この本は、精神保健福祉センターでの勤務経験があって、精神疾患の当事者や認知症のお年寄りの住まいを訪問した経験も豊富なベテラン精神科医が、保健師や看護師、福祉職、行政職員といったプロ向けに実践的なアドバイスをしているものです。
「統合失調症」「認知症」といった用語が誕生する前に書かれたもののようで、今読むと表現がどぎつい印象もあるのですが、中身は実用的で読みやすく、すごく面白くてためになります。
「クレーマーの対応に頭を悩ませているサービス業従事者」や「近所や親戚の『困った人』とどう付き合ったらいいか途方に暮れている人」などなど、「福祉的支援のプロ」以外にも応用がききそうな知識が得られます。

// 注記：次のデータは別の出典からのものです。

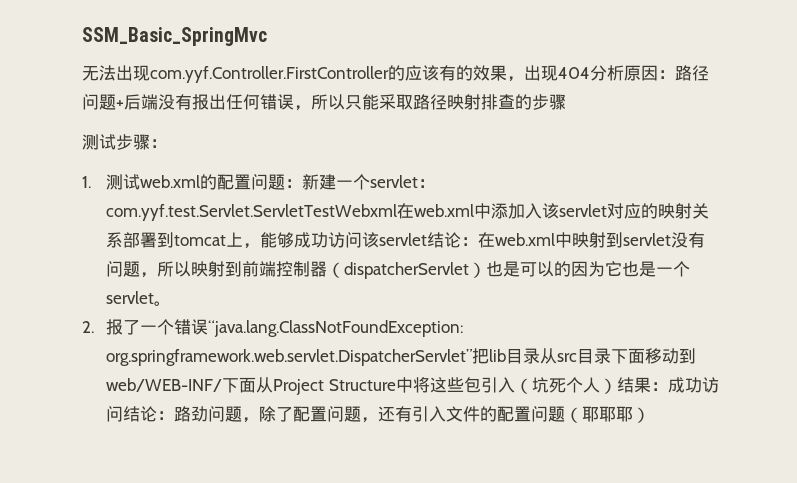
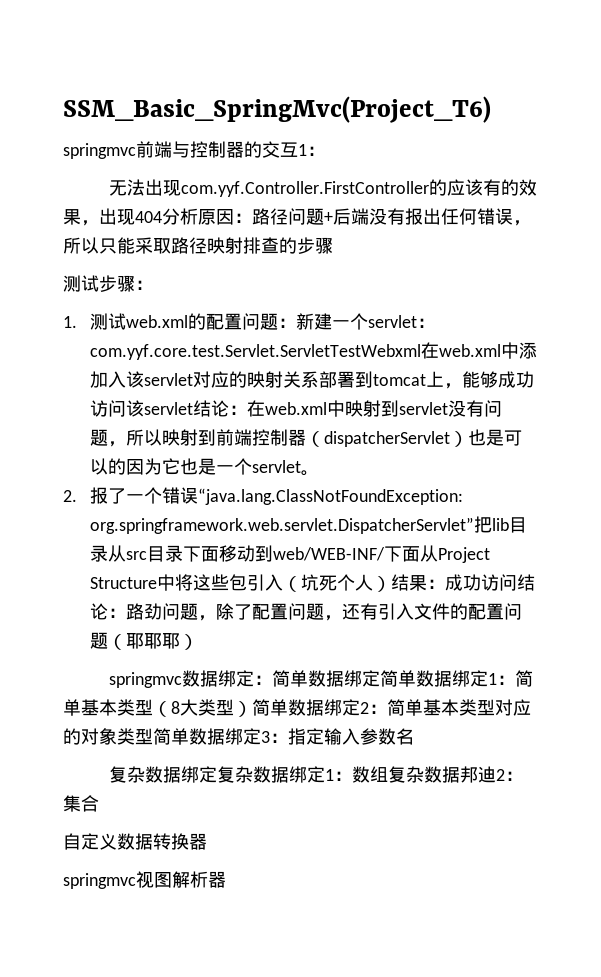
[82,27,267,46] SSM_Basic_SpringMvc -> [63,96,491,123] [63,141,325,159] SSM_Basic_SpringMvc(Project_T6) // springmvc前端与控制器的交互1：
[106,204,398,221] com.yyf.test.Servlet.ServletTestWebxml -> [90,344,422,360] com.yyf.core.test.Servlet.ServletTestWebxml
(651, 415) none -> [108,670,533,688] [63,699,531,717] [63,728,414,745] [108,766,523,783] [63,795,99,812] [63,833,207,850] [63,871,226,889] // springmvc数据绑定：简单数据绑定简单数据绑定1：简单基本类型（8大类型）简单数据绑定2：简单基本类型对应的对象类型简单数据绑定3：指定输入参数名 // 复杂数据绑定复杂数据绑定1：数组复杂数据邦迪2：集合 // 自定义数据转换器 // springmvc视图解析器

「障害児の親」であるぼくも、この本から学ぶことが多々ありました。
妻にも早速、この部分を読んでもらいました。
なるほど、よく分かった
失敗して恥ずかしいけど、どうしていいか分からないから隠しちゃうんだね。だから怒ると逆効果で、次からもっと分かりにく場所に隠すようになるよ
えっー、さっきすごく怒っちゃったよ。学校から帰ってきたらフォローしよう
「服にうんちを付けちゃった」と言って持ってきたら、まずは褒めて、どうやったらうんちを付けないで済むかを一緒に考えればいいんだろうね
わが家では、ABA(応用行動分析)による家庭療育はすべて妻に任せていますので、ぼくがこうした「療育方針」に口を出すのは極めて珍しいことです。これが初めてかもしれません。
まさか、本で読んだ認知症のお年寄り向けの話が役に立つとは。
違いとしては、認知症のお年寄りの場合は「なまじ恥ずかしいという感情が残っているがゆえに」なのに対し、重度自閉症の息子の場合は「なまじ恥ずかしいという感情が出てくるほどに成長したがゆえに」だという点です。
一人でトイレで用を足せるほど身辺自立に自信が付いてきたのに、お尻をふくのに失敗して、うんちを指に付けてしまい、焦って上着にぬぐってしまい、指はキレイになったけど、この上着をどうしよう? 失敗したのが恥ずかしいし、ママに怒られてしまうかもしれないし…と考えたのでしょう。
これはこれで、息子が「成長した証」なのかもしれません。
想定外のことが起こって失敗し、そこからどうフォローするか。これは大人でも対処法を誤ることがあるでしょう。
自閉症の子どもも、認知症のお年寄りと同様、対処がなおさら難しいはずです。
「問題行動を起こすのには、その人なりの理由がある」ということをあらためて知りました。
次に同じようなことがあったら、怒らないようにするわ
っていうか、言葉で説明すればたぶん理解できるはずだから、学校から帰ってきたら言うといいよ。「失敗して服にうんちを付けたら、すぐに持ってきてね」って
そうする〜
しばらく様子を見てみます。たぶんうまくいくと思います。